─── Source data ───
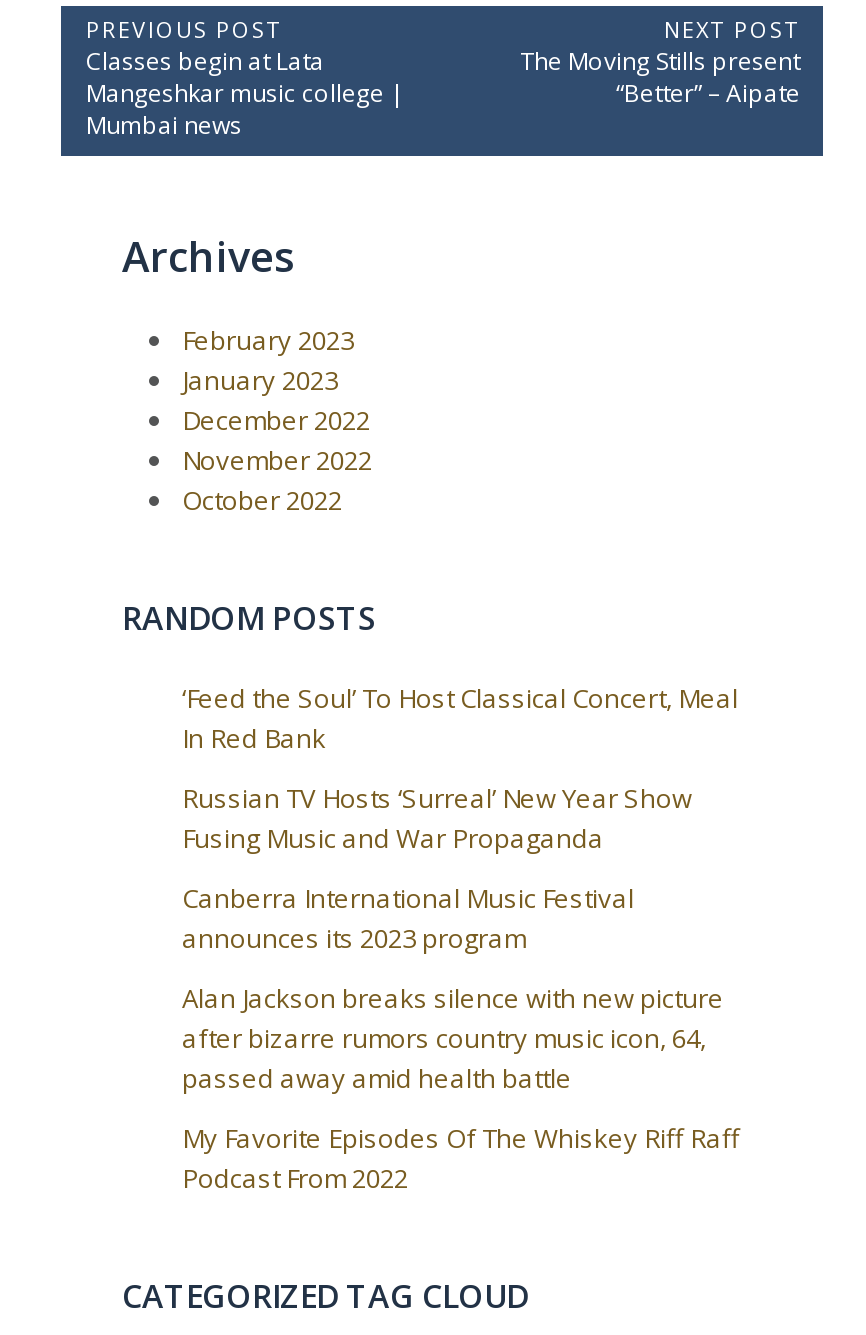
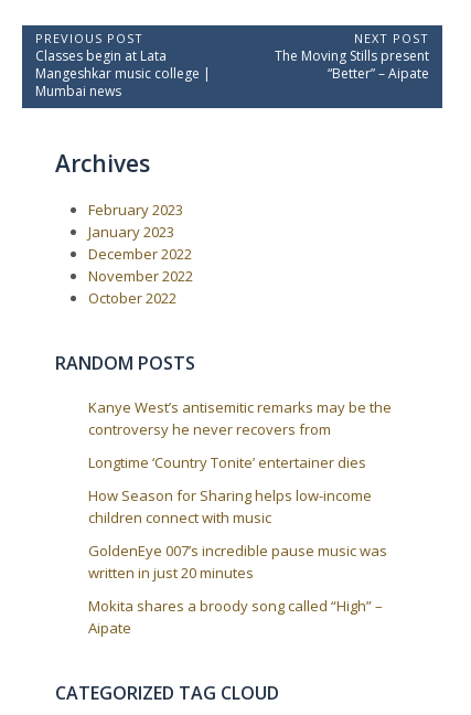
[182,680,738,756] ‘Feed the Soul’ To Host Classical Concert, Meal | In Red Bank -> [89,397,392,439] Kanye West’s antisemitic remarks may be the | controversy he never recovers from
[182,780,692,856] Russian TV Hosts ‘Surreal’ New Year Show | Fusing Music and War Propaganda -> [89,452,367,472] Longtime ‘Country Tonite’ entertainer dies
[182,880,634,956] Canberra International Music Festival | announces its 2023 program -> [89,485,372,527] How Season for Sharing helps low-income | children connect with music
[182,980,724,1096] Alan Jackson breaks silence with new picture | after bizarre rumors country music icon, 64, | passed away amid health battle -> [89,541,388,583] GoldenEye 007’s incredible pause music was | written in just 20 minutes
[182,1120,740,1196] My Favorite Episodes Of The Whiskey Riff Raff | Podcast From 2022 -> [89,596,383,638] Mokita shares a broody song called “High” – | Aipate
───
* Problem
A word-for-word copy of every entry, with the pictures left out, is the required answer.

* Result of the task
[182,680,738,756] ‘Feed the Soul’ To Host Classical Concert, Meal | In Red Bank -> [89,397,392,439] Kanye West’s antisemitic remarks may be the | controversy he never recovers from
[182,780,692,856] Russian TV Hosts ‘Surreal’ New Year Show | Fusing Music and War Propaganda -> [89,452,367,472] Longtime ‘Country Tonite’ entertainer dies
[182,880,634,956] Canberra International Music Festival | announces its 2023 program -> [89,485,372,527] How Season for Sharing helps low-income | children connect with music
[182,980,724,1096] Alan Jackson breaks silence with new picture | after bizarre rumors country music icon, 64, | passed away amid health battle -> [89,541,388,583] GoldenEye 007’s incredible pause music was | written in just 20 minutes
[182,1120,740,1196] My Favorite Episodes Of The Whiskey Riff Raff | Podcast From 2022 -> [89,596,383,638] Mokita shares a broody song called “High” – | Aipate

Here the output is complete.